ABOUT THIS EXERCISE -> Take the entries below and print, exactly, the stretch from the line containing "margin-left: 46px ->" through the line containing "font-size: 12px ->", both included.

SOURCE MATERIAL ->
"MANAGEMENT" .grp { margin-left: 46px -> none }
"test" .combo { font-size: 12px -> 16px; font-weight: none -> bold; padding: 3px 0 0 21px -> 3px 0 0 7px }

==

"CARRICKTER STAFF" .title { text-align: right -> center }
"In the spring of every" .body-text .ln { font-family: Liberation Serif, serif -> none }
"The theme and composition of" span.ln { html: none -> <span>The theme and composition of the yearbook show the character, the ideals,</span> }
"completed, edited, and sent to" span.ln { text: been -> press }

RESPONSE TO THE EXERCISE ->
"MANAGEMENT" .grp { margin-left: 46px -> none }
"test" .combo { font-size: 12px -> 16px; font-weight: none -> bold; padding: 3px 0 0 21px -> 3px 0 0 7px }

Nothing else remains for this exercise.